- Born: 26 December 1953 (age 72) Prague, Czechoslovakia
- Education: Czech Technical University in Prague
- Occupation: Entrepreneur
- Known for: Founder of LINET
- Awards: Medal of Merit (2011)

= Zbyněk Frolík =

Zbyněk Frolík (born 26 December 1953) is a Czech entrepreneur and founder of the medical-equipment manufacturer LINET. He established the company in 1990 and helped develop it into an international producer of hospital and nursing-care beds.

During the 2010s, he gradually stepped back from management and left LINET Group's executive leadership in 2019. He has since been active as investor in biotechnology, start-ups and real estate.

==Early life and career==
Frolík was born in Prague on 26 December 1953 and studied technical cybernetics at the Czech Technical University in Prague.

Before founding LINET, he worked at the Czechoslovak Academy of Sciences and then at Motol University Hospital in Prague. There he encountered technical aspects of hospital beds and became interested in making them.

During the communist period, Frolík and his wife grew roses and sold them privately. He later used the money from this activity to help finance his new business.

==LINET==
In 1990, shortly after the fall of communism in Czechoslovakia, Frolík founded LINET with Ivan Husák and Luděk Šofr. The company began producing hospital beds in a former agricultural complex in Želevčice near Slaný. Frolík later bought out his two partners.

In the early years, German hospital-bed manufacturer Wissner-Bosserhoff bought 50% stake in LINET, which helped the Czech company gain access to international markets. LINET then expanded its exports and started to focus more on electrically adjustable and intensive-care beds.

By 2006 it was among the five largest hospital-bed makers in the world and exported about 85% of its production.

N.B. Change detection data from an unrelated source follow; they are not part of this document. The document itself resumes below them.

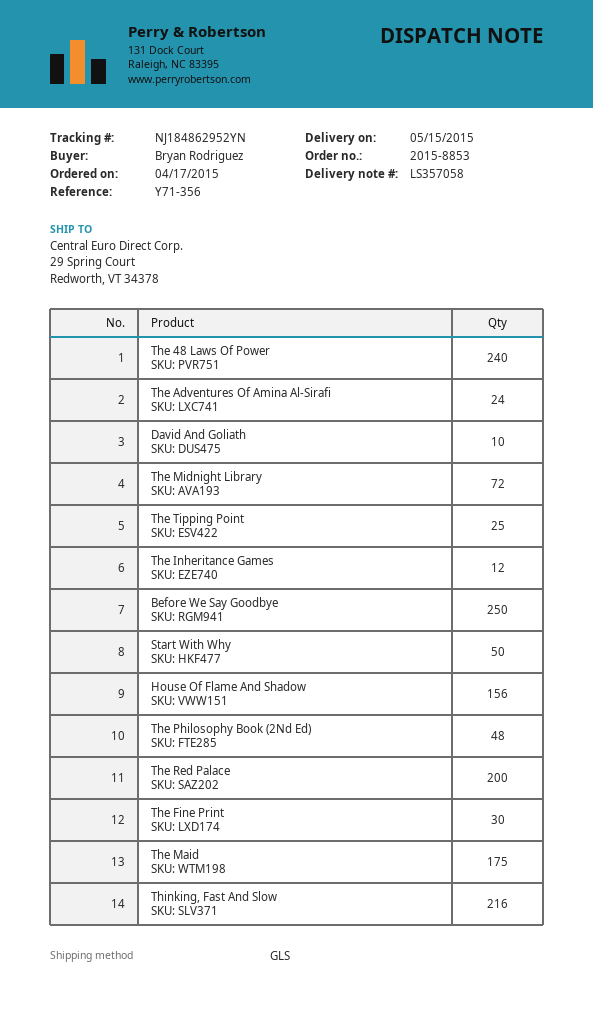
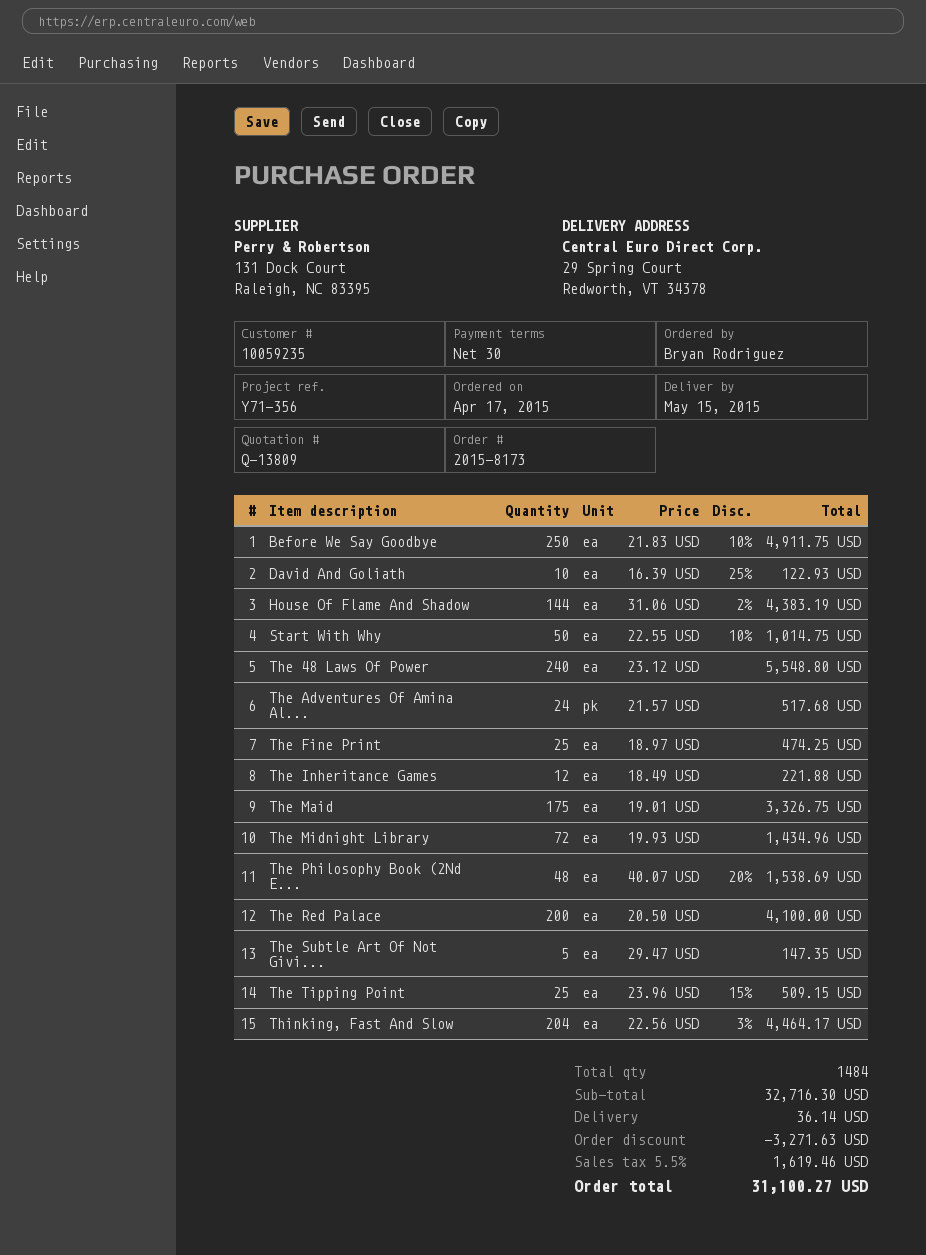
order number: 2015-8853 -> 2015-8173
House Of Flame And Shadow: 156 -> 144
The Fine Print: 30 -> 25
Thinking, Fast And Slow: 216 -> 204
The Subtle Art Of Not Givi...: none -> 5

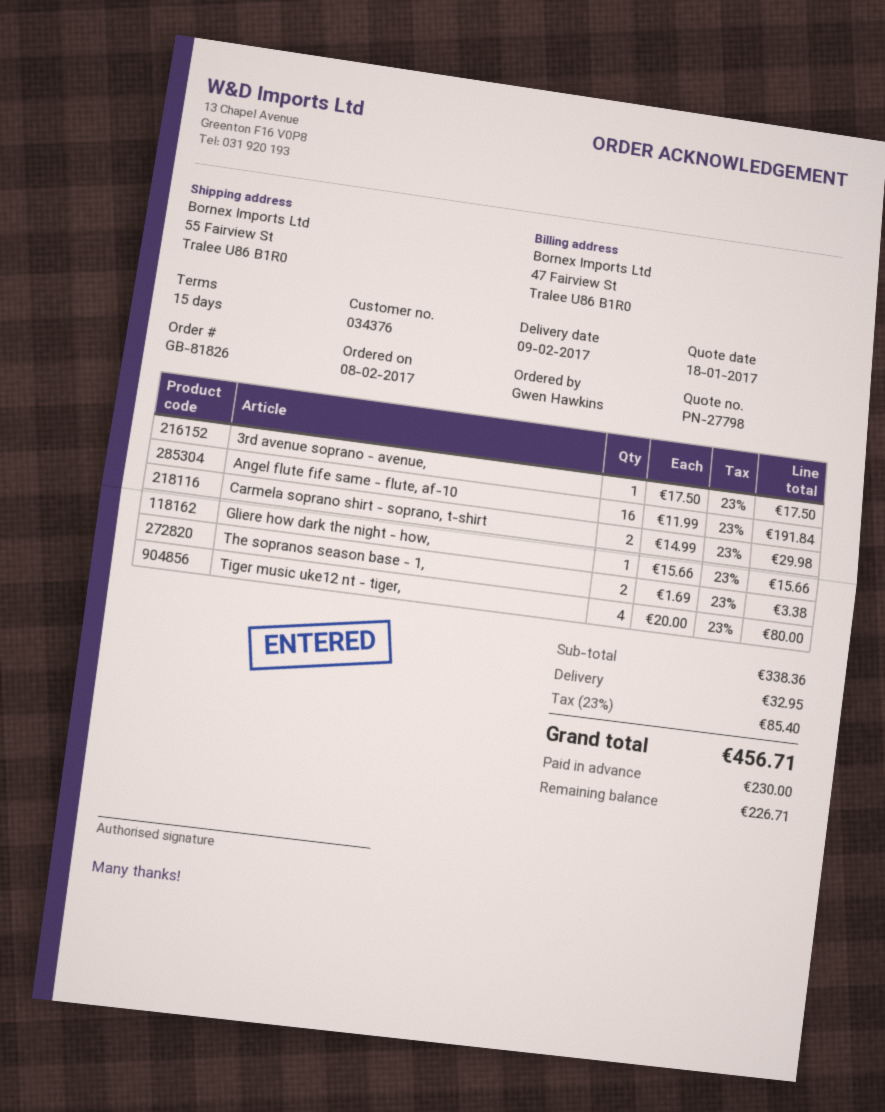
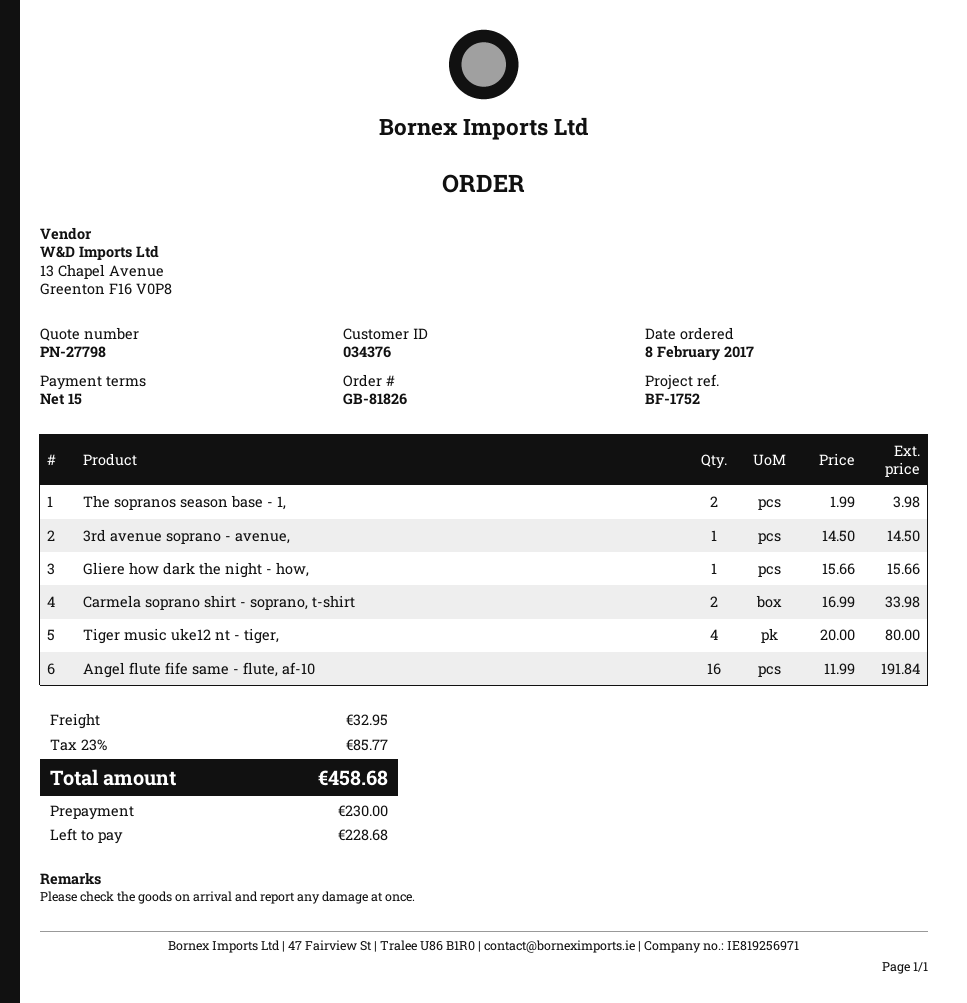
3rd avenue soprano - avenue,: 1 x 17.50 = 17.50 -> 1 x 14.50 = 14.50
Carmela soprano shirt - soprano, t-shirt: 2 x 14.99 = 29.98 -> 2 x 16.99 = 33.98
The sopranos season base - 1,: 2 x 1.69 = 3.38 -> 2 x 1.99 = 3.98
tax: 23% = 85.40 -> 23% = 85.77
total: 456.71 -> 458.68
balance: 226.71 -> 228.68

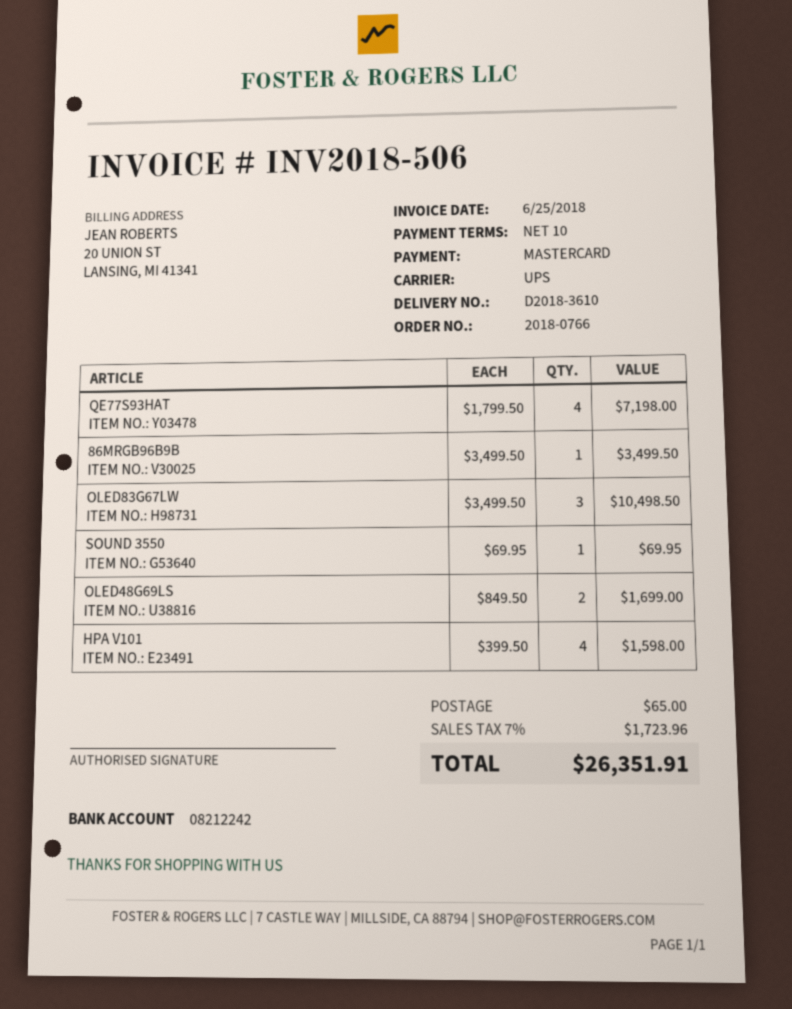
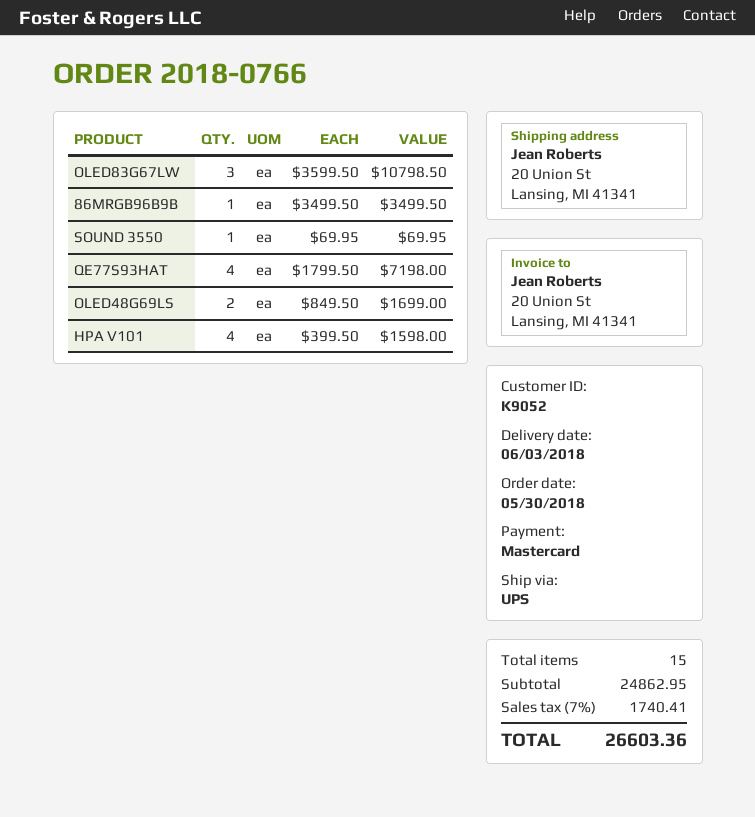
OLED83G67LW: 3 x 3499.50 = 10498.50 -> 3 x 3599.50 = 10798.50
shipping: 65.00 -> none
tax: 7% = 1723.96 -> 7% = 1740.41
total: 26351.91 -> 26603.36

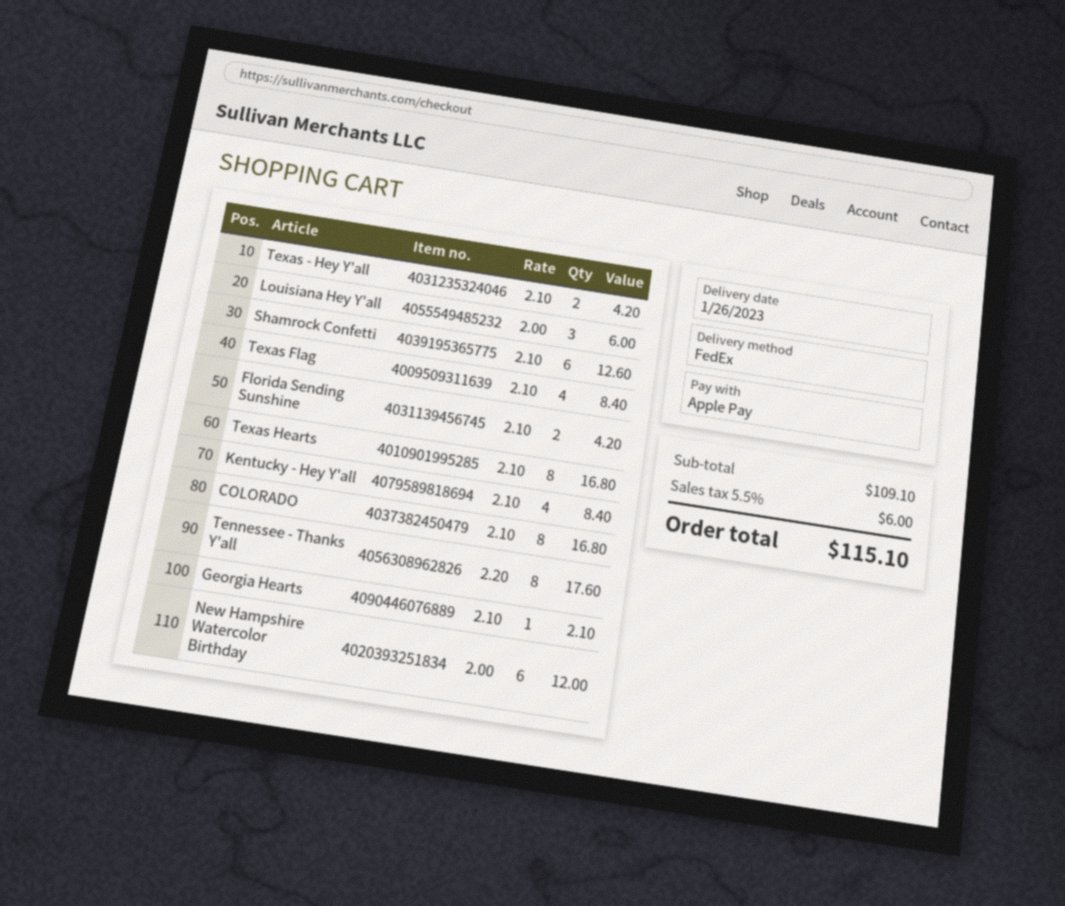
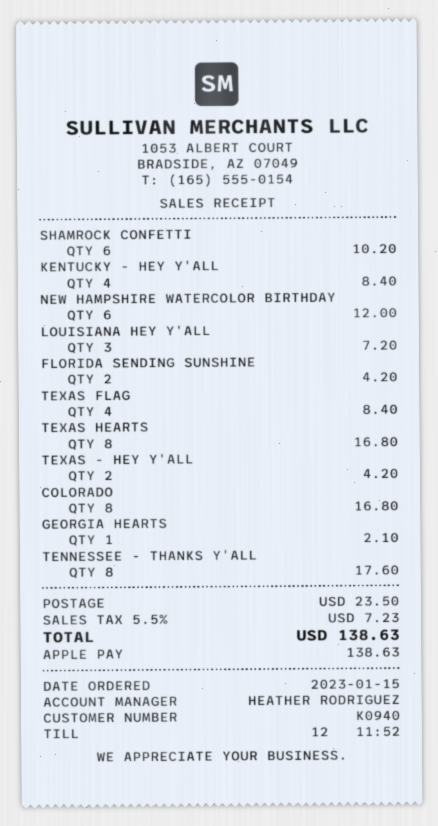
Louisiana Hey Y'all: 3 for 6.00 -> 3 for 7.20
Shamrock Confetti: 6 for 12.60 -> 6 for 10.20
shipping: none -> 23.50
tax: 5.5% = 6.00 -> 5.5% = 7.23
total: 115.10 -> 138.63

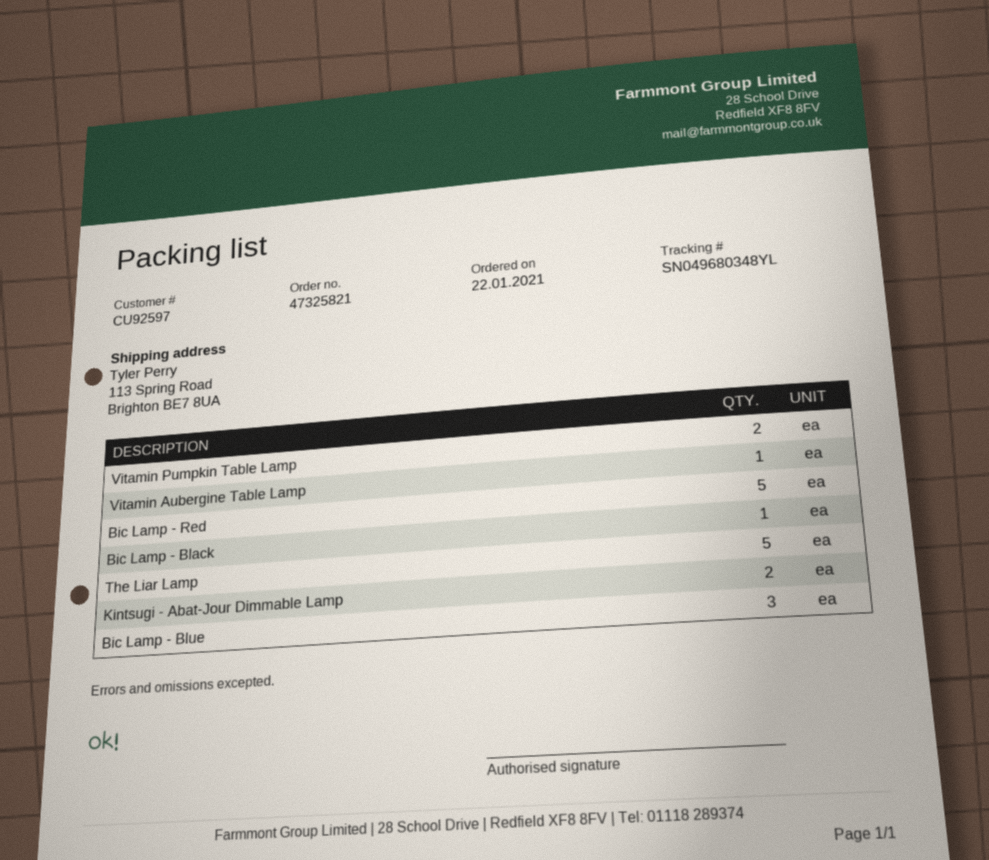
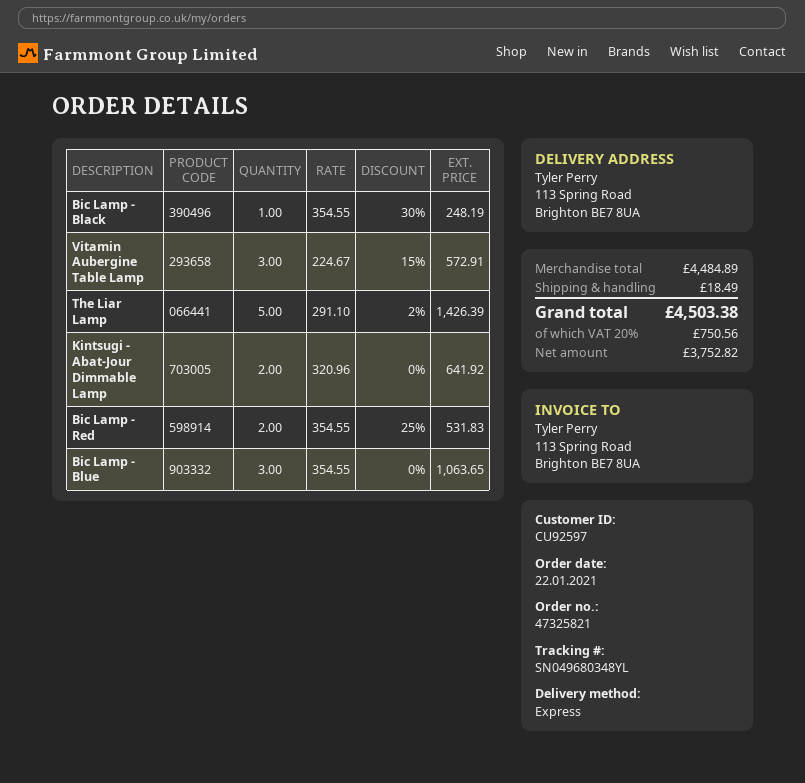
Vitamin Pumpkin Table Lamp: 2 -> none
Vitamin Aubergine Table Lamp: 1 -> 3
Bic Lamp - Red: 5 -> 2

LINET and Wissner-Bosserhoff merged under LINET Group in 2011, combining the Czech company's technology with the German manufacturer's operations. The resulting LINET Group is owned by a Dutch holding company.

Frolík transferred operational responsibility to professional management. Frolík spent about five years preparing Tomáš Kolář as his successor. In October 2019 Frolík left LINET Group's executive management and became chairman of the supervisory board.

==Investments and public activities==
After reducing his involvement in LINET's operations, Frolík became more active as an investor. He has invested alongside the investment firms Accolade and Enern (whose venture capital business became KAYA), and in the US biotechnology company Alzheon.

Frolík has also been involved in Czech research and innovation policy and has served on bodies focus on cooperation between industry, research institutions and universities.

He was a member of the Czech Council for Export and Investment from 2008, a post he held until 2017. From 2010 until 2014, he sat on the government's Research, Development and Innovation Council. He was also board member of the Confederation of Industry of the Czech Republic from 2011 and later served as its vice-president until 2019.

==Recognition==
In 2003, Frolík won Czech EY Entrepreneur of the Year and he was named Czech Manager of the Year for 2009.

The Faculty of Biomedical Engineering at the Czech Technical University in Prague awarded him its faculty medal in 2010 for helping to establish the faculty.

In 2011, Czech president Václav Klaus awarded him the second grade of the Medal of Merit.